Detected change data:
..........

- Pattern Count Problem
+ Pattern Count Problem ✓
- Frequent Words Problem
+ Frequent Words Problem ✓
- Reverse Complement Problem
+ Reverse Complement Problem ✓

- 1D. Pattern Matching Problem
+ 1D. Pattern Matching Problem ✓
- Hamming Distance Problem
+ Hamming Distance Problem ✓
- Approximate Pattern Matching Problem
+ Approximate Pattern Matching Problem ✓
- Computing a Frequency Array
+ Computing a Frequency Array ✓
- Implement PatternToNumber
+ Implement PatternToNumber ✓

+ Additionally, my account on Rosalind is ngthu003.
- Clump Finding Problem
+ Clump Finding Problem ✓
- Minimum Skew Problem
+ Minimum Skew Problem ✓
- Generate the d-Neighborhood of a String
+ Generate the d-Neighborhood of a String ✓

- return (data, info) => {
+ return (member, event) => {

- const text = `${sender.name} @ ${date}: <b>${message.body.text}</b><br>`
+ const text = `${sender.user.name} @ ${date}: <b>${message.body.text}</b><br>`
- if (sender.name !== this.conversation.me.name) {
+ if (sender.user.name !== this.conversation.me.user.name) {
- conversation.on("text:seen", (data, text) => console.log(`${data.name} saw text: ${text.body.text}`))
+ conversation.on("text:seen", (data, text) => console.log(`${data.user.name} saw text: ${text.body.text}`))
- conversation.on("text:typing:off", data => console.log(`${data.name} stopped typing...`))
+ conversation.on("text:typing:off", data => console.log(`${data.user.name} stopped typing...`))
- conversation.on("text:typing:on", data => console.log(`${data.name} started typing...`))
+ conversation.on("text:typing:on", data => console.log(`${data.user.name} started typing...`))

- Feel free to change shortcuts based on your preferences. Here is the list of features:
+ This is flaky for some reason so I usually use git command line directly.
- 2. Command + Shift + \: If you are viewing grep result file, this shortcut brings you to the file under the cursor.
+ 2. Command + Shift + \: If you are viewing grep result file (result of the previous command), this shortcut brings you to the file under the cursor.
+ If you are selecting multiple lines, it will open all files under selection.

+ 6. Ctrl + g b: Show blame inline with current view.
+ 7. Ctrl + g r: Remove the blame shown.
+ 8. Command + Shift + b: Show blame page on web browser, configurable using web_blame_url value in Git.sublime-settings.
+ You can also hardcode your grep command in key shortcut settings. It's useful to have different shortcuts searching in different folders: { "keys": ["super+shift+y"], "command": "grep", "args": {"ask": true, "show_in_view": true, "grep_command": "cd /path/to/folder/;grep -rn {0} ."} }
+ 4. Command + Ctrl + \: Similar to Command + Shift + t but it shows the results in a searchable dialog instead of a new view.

..........

The answer is each line from the entries above in which the word "settings" occurs.

+ 8. Command + Shift + b: Show blame page on web browser, configurable using web_blame_url value in Git.sublime-settings.
+ You can also hardcode your grep command in key shortcut settings. It's useful to have different shortcuts searching in different folders: { "keys": ["super+shift+y"], "command": "grep", "args": {"ask": true, "show_in_view": true, "grep_command": "cd /path/to/folder/;grep -rn {0} ."} }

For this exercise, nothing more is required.